The deal between Greece and the Eurozone may have been signed last week, but without the official okay of the Germany parliament, no monies would be forthcoming.
Chancellor Angela Merkel urged lawmakers to back negotiations Friday pointing to financial chaos in Greece and throughout the world if the bailout plan failed to be put in place.
With what seemed like little choice, the majority of the parliamentary officials came through and agreed to begin talks on the third bailout program to the tune of 86-billion-euro ($94 billion). 439 members of parliament voted in favor of negotiations on Friday, while 119 voted against.
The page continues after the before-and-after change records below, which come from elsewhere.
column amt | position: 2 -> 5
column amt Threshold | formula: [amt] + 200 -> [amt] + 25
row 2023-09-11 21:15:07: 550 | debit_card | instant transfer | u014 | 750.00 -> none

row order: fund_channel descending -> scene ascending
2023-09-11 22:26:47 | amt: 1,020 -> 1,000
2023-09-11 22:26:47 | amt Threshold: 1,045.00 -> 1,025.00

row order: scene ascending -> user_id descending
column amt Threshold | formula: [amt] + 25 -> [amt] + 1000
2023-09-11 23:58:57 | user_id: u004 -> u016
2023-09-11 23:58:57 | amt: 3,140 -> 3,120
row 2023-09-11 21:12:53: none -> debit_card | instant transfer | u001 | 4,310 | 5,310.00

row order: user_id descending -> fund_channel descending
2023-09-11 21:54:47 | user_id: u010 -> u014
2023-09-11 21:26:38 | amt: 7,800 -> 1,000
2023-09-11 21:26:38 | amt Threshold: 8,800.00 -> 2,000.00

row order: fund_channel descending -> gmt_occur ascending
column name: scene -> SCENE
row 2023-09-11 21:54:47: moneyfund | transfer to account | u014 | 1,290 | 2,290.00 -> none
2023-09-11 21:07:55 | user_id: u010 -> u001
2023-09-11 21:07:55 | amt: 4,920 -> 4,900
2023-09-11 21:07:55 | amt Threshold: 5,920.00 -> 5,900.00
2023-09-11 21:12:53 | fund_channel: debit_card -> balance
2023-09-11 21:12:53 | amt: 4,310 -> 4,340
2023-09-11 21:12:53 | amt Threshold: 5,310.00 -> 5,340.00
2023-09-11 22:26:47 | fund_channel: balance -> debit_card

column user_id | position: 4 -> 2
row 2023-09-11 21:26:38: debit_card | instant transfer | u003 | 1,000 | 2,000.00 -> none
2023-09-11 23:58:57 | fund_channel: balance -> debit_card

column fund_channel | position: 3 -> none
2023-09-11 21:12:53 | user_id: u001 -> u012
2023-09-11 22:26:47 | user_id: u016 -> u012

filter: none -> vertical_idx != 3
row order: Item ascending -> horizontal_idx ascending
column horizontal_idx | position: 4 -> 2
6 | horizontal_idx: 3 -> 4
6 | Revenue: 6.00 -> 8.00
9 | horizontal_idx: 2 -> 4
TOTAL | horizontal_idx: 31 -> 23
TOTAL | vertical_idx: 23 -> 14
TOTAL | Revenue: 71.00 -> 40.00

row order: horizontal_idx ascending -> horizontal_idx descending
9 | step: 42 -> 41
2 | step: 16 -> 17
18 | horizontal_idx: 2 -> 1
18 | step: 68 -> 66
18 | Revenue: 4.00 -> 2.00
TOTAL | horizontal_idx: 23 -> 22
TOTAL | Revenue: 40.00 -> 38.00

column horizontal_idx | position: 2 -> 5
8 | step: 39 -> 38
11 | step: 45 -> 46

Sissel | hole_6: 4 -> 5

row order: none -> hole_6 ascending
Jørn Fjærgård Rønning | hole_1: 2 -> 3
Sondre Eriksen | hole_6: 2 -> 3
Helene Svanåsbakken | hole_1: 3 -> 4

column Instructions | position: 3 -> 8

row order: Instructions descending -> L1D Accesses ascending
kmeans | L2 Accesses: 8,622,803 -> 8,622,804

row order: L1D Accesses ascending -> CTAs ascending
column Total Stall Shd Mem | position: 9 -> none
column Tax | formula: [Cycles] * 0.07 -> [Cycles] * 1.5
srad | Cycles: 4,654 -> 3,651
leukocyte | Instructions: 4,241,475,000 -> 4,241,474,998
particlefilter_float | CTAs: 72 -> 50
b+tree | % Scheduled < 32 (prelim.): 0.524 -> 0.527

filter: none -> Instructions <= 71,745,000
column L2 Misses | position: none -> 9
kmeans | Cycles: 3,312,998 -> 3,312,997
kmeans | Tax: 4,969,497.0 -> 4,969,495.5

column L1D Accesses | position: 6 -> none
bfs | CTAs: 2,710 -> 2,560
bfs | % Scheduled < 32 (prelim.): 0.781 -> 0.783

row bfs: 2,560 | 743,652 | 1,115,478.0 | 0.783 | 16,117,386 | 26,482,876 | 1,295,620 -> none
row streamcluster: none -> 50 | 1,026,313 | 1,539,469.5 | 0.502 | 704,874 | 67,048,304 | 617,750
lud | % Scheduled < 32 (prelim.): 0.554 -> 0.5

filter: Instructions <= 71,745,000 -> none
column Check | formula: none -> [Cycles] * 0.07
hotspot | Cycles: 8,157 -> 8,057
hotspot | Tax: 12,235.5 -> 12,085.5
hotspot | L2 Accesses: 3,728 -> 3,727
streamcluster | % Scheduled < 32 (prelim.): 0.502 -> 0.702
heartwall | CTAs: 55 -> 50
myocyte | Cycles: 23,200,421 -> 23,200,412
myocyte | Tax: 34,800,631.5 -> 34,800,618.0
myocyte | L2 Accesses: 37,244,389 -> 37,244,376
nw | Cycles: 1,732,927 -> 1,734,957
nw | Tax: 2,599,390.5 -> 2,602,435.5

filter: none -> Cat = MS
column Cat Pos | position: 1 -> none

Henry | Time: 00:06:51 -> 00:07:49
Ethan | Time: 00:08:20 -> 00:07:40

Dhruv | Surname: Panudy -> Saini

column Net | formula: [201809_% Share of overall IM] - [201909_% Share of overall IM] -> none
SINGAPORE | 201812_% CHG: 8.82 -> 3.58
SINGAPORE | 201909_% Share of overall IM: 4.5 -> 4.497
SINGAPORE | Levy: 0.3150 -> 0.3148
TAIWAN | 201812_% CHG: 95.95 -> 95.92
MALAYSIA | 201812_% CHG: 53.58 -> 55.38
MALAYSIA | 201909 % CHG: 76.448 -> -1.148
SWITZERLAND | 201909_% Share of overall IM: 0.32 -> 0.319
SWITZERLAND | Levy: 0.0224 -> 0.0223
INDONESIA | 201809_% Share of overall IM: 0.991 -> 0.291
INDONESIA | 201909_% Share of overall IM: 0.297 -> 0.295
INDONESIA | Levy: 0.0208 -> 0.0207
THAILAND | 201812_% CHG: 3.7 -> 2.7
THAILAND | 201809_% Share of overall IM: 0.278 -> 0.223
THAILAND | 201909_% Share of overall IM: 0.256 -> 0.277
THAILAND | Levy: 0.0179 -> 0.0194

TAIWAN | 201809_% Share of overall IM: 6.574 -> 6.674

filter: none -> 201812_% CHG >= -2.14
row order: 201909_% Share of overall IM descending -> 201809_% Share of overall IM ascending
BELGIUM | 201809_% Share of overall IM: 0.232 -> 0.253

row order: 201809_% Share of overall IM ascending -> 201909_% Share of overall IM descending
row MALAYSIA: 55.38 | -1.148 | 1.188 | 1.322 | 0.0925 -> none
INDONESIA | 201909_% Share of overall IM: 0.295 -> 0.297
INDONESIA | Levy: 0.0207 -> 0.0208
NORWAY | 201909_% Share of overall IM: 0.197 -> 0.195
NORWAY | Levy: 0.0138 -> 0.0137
Christoph Schmidt, an economist and advisor to Merkel said of the vote, "The Bundestag will send that signal most likely today and then we have to take it step by step."
Not all members of the Eurozone are in favor of the new bailout plan and even in Germany, the country that is most in debt to Greece, many lawmakers disagree with the next round of funding.
German Finance Minister Wolfgang Scheauble, for example, points to Greece’s past averseness to any austerity measures and continues to believe that a temporary exit from the euro zone – or Grexit – would have been a better course of action.
Debt Reduction Key
Some Eurozone members remain skeptical of addition loans to Athens and call for a debt reduction of some sort as an alternative move.
According to Christine Lagarde, managing director of the International Monetary Fund (IMF), debt relief may be the key to making the Greek agreement sustainable, adding that a “significant extension of Greek debt maturities and reimbursement deadlines could be enough.”
Bob Parker, senior advisor at Credit Suisse, agreed saying, “…..over the long-term, there will be have to be haircuts and debt reductions for Greece."